EXERCISE GOAL —
The reply should be a single number: the count of lines below that contain the word "Pokja".

TASK INPUT —

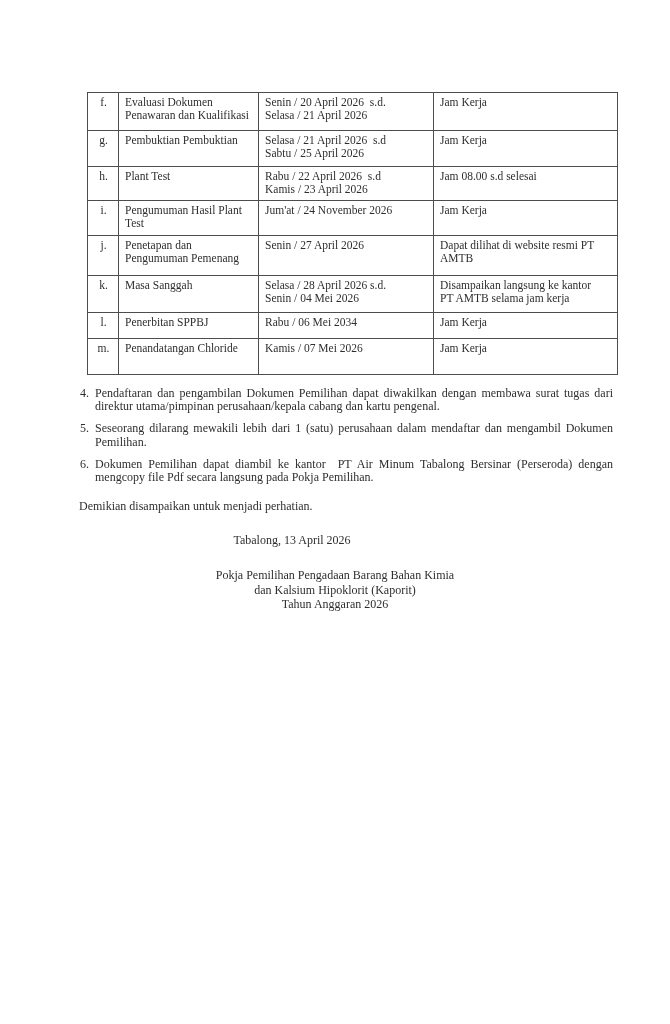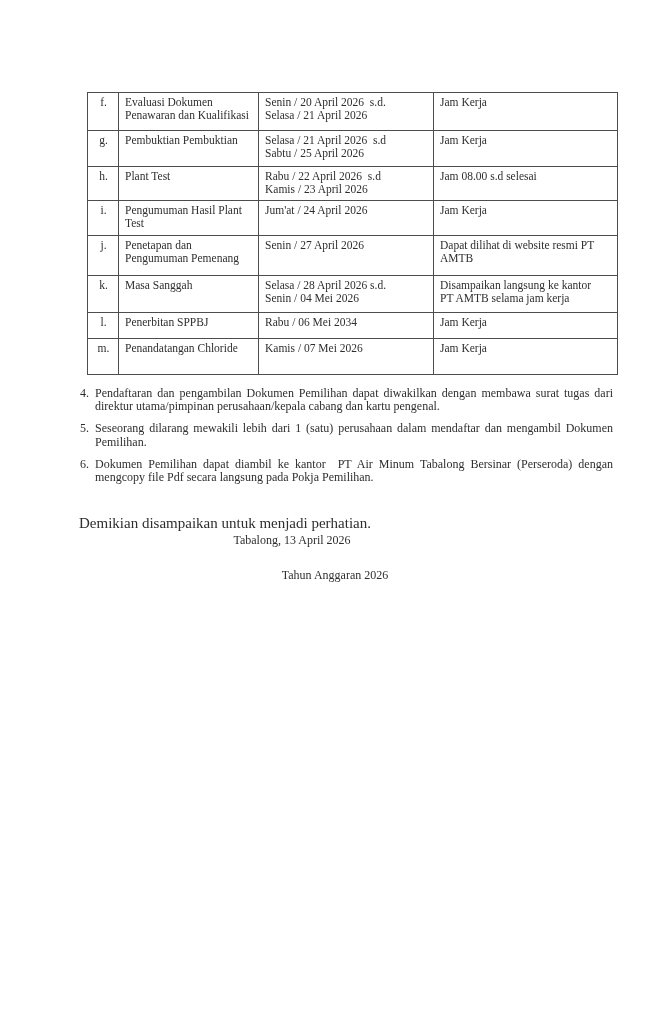--- a/index.html
+++ b/index.html
@@ -127,7 +127,7 @@
           <td class="c-letter">i.</td>
           <td>Pengumuman Hasil Plant
 Test</td>
-          <td>Jum'at / 24 April 2026</td>
+          <td>Jum'at / 24 November 2026</td>
           <td>Jam Kerja</td>
         </tr>
         <tr class="r4">

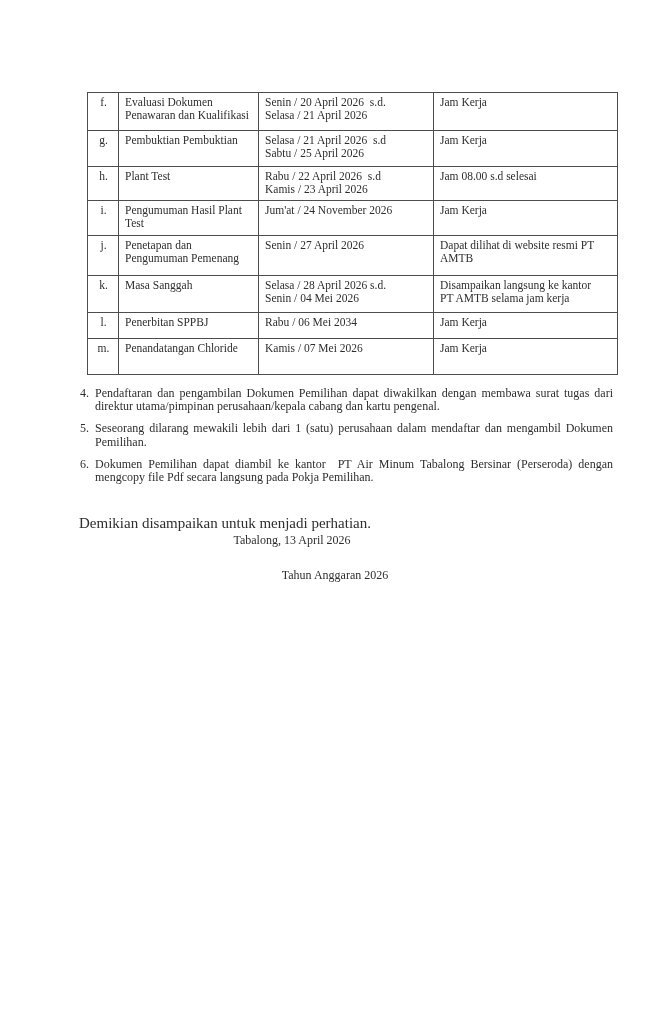--- a/index.html
+++ b/index.html
@@ -66,8 +66,7 @@
     position: absolute;
     top: 499px;
     left: 79px;
-    font-size: 15px;
-    margin-top: 16px;
+    font-size: 12px;
   }
   .place-date {
     position: absolute;

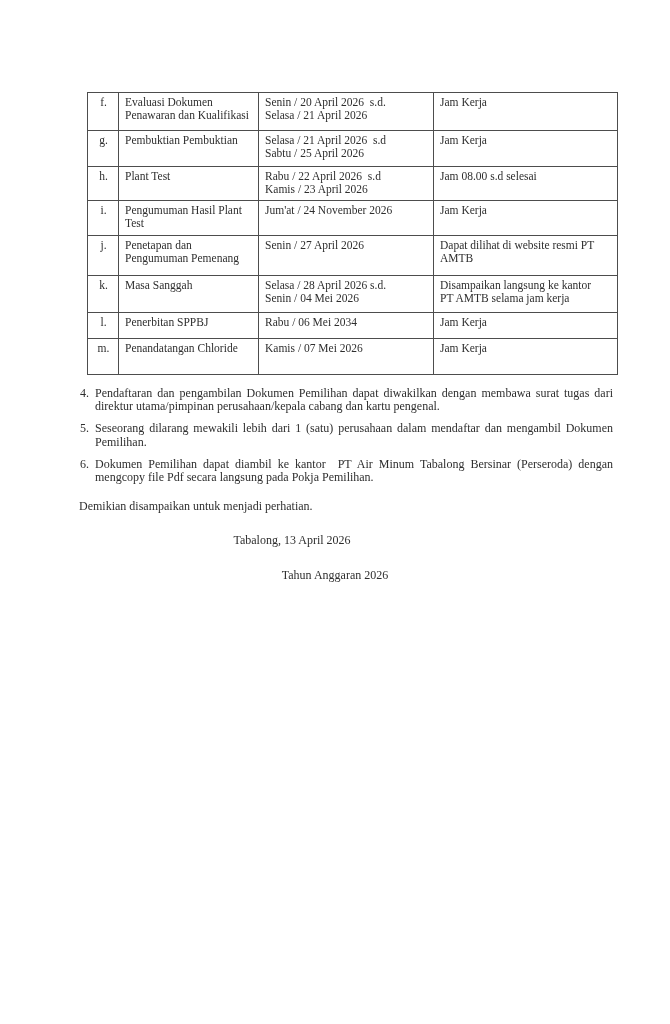--- a/index.html
+++ b/index.html
@@ -181,6 +181,7 @@
   <div class="place-date">Tabalong, 13 April 2026</div>
 
   <div class="signature">
+    <div>Pokja Pemilihan Pengadaan Barang Bahan Kimia</div>
     <div>Tahun Anggaran 2026</div>
   </div>
 

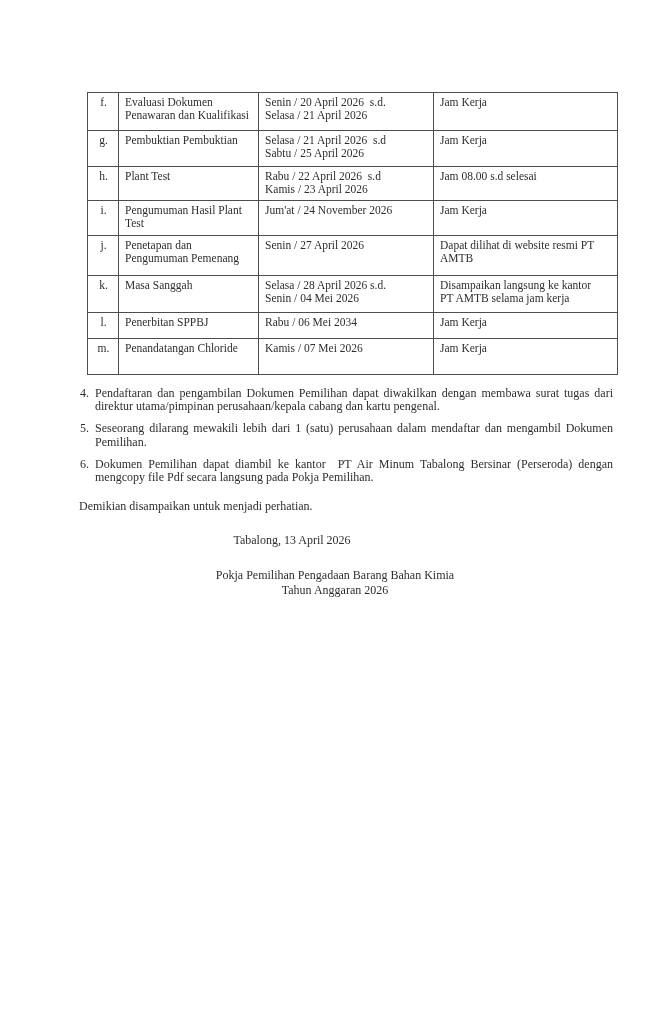--- a/index.html
+++ b/index.html
@@ -182,6 +182,7 @@
 
   <div class="signature">
     <div>Pokja Pemilihan Pengadaan Barang Bahan Kimia</div>
+    <div>dan Kalsium Hipoklorit (Kaporit)</div>
     <div>Tahun Anggaran 2026</div>
   </div>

TASK SOLUTION —
2